The suspect who died in the explosion – 32-year-old Emad al-Swealmeen – had first failed in his application for asylum in 2014. During his stay in the UK, he was sectioned under the Mental Health Act for six months over a knife-related incident. Having supposedly converted from Islam to Christianity in 2017, his case has shed light on previous warnings made by senior Church of England clerics that some Muslim asylum seekers were trying to become Christian converts in order to avoid deportation from the UK to Muslim-majority countries where they could be charged with apostasy.

Following the Liverpool terror blast and the recent killing of MP Sir David Amess, the national terror threat has been raised from ‘substantial’ to ‘severe’ – meaning that the authorities believe that another terrorist attack is ‘highly likely’ to take place in the UK.

So, what is fuelling ideological extremism in the UK? And what can be done by the UK government to counter the spread of extremism and enhance national security?

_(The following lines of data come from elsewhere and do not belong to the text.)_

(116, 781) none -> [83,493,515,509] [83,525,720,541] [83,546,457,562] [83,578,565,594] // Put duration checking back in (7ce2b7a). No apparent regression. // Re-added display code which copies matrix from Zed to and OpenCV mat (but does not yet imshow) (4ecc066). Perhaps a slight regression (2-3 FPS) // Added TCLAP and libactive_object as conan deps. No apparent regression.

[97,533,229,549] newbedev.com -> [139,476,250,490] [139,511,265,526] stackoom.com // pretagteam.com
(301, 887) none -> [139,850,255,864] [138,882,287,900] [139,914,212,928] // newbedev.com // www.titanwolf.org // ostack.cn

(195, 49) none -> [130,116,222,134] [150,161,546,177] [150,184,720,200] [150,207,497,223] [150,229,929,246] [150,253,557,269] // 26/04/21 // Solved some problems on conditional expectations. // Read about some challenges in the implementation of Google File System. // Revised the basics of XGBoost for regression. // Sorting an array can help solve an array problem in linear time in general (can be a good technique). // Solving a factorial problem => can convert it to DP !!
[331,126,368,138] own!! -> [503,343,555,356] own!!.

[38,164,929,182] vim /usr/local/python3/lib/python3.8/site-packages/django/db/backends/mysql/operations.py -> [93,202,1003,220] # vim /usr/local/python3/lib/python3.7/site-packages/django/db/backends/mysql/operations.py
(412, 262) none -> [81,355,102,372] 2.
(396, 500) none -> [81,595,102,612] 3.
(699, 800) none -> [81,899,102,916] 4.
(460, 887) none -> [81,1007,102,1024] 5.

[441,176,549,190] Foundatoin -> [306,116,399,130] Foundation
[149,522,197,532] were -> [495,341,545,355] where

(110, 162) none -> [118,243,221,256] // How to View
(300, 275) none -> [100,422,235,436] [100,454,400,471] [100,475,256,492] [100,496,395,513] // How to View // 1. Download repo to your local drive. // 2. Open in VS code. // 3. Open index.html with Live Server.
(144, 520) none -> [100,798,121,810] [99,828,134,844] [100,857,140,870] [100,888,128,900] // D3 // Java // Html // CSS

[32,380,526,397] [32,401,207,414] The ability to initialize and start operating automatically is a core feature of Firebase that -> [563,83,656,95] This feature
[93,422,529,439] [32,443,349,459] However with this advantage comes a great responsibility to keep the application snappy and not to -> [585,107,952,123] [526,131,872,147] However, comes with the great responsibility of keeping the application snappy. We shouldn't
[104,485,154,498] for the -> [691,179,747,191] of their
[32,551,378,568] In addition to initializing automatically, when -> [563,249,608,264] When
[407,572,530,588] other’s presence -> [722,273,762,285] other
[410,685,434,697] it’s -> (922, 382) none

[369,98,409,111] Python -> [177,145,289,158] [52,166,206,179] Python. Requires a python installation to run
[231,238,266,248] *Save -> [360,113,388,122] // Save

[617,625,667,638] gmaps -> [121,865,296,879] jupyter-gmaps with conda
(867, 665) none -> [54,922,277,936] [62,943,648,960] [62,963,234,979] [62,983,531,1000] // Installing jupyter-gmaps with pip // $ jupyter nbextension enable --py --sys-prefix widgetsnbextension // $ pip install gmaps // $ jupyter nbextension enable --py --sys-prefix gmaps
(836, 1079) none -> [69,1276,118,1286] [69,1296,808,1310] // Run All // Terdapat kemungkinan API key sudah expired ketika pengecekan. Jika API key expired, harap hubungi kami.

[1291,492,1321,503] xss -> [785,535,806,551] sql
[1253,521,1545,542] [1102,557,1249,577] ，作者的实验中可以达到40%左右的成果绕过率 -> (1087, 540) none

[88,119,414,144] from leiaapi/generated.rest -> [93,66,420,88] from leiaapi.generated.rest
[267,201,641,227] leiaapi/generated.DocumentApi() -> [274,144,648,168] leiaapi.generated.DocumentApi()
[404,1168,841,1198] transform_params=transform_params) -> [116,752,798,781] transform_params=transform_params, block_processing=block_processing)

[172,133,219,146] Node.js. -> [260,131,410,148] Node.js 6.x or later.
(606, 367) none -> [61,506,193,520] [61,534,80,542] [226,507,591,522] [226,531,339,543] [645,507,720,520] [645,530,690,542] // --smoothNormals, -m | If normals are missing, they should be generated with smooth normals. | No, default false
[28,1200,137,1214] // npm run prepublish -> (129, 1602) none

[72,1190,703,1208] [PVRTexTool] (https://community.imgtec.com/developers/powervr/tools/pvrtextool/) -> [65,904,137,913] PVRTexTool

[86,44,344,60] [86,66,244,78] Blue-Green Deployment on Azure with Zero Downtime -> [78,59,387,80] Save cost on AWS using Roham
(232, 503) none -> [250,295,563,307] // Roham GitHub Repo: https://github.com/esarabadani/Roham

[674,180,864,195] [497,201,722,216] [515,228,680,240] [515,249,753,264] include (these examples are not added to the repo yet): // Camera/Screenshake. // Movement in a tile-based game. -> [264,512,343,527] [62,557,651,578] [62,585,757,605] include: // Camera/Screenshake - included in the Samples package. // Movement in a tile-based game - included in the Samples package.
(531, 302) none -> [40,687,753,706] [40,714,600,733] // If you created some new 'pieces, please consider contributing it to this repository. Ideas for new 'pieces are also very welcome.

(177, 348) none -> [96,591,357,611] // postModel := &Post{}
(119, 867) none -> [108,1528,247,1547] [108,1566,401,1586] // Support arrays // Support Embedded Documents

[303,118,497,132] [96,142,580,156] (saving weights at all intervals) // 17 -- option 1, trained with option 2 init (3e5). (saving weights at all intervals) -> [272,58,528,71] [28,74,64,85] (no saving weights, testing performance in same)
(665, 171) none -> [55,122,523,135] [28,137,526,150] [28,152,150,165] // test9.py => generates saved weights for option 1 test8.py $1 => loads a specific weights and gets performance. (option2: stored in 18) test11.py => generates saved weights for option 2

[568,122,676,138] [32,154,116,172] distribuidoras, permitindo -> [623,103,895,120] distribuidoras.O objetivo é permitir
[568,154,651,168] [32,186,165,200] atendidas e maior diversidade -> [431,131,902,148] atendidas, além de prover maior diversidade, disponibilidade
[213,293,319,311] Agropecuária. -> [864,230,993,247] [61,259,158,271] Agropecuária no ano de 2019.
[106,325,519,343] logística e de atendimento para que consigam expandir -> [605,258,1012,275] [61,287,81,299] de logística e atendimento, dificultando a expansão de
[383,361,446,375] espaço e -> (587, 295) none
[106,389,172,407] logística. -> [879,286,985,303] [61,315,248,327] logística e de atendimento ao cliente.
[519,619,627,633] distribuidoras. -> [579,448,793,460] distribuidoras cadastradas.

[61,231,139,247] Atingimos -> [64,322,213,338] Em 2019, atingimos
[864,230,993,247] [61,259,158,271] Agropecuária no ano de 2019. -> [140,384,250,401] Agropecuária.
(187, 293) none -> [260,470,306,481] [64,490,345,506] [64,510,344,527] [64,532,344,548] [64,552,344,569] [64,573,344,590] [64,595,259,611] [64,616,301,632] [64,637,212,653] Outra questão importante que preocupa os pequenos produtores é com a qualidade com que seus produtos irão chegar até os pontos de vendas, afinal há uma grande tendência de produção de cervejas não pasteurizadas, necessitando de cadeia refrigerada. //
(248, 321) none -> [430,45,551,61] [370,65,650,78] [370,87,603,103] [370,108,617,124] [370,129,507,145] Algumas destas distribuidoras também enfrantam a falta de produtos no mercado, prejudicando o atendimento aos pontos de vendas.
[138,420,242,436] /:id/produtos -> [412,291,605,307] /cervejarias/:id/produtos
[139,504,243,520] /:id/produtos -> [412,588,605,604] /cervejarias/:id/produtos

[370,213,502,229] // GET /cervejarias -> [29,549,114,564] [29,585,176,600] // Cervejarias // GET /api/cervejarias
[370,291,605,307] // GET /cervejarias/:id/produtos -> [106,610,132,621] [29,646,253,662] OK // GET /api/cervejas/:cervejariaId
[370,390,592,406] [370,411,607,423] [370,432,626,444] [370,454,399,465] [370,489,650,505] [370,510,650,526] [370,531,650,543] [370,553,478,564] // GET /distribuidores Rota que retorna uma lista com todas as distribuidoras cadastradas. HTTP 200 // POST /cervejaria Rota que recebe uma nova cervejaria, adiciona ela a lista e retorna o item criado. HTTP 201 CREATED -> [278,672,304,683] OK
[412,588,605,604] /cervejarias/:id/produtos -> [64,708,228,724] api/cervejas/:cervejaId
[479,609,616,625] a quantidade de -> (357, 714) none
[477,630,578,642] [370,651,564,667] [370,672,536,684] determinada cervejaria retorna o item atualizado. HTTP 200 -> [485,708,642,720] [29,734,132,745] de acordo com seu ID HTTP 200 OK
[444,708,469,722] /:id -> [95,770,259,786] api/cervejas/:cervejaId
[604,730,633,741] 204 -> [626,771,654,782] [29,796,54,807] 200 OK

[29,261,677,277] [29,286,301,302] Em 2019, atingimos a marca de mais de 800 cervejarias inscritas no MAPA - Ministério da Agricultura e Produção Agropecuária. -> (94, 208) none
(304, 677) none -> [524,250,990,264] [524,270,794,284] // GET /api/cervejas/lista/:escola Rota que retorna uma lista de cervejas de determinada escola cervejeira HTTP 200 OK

The true nature of the terror threat

According to leading counter-terrorism officials, such as Metropolitan Police assistant commissioner Neil Basu, the fastest-growing terror threat is far-right extremism. But this does not mean it is the ‘prevailing’ terror threat in modern-day Britain. Far from it.

MI5’s broader terror-related watchlist contains 43,000 individuals. In 2020, it was reported that the vast majority of these suspects – as many as 39,000 – are Islamist extremists. A few thousand were classified as far-right extremists. Little wonder that an independent review of terrorism acts in 2019, by Jonathan Hall QC, concluded that ‘Islamist terrorism remains the principal threat in Great Britain’. The review also looked at cases going before the family courts in 2019, and noted the relatively high number of parents seeking to indoctrinate their children – many of whom were very young – ‘with (mainly Islamist) terrorist sympathies’.

Prison-population patterns also demonstrate that Islamist extremism represents the prevailing terror threat in the UK. As of 31 March 2021, there were 215 persons in custody for terrorism-connected offences. Of those in custody, nearly three in four – 73 per cent – were categorised as holding Islamist-extremist views. This dwarfs the one in five people in custody for terrorism-connected offences who were categorised as adhering to extreme right-wing ideologies.

Is our counter-terror response fit for purpose?

The centre-piece of the government’s counter-extremism strategy is the Prevent programme. This requires teachers, lecturers and many other professionals to report those they believe to be at risk of radicalisation to the authorities. Those deemed most at risk are then referred to Channel, which provides more intensive support.

Yet, recent data suggest that there is a fundamental mismatch between the ideological composition of cases referred to Prevent (and eventually diverted for de-radicalisation through Channel) and the overall nature of the national terror threat. So, while the prevailing terror threat in the UK is Islamist extremism, this is not reflected within our counter-terrorism structures.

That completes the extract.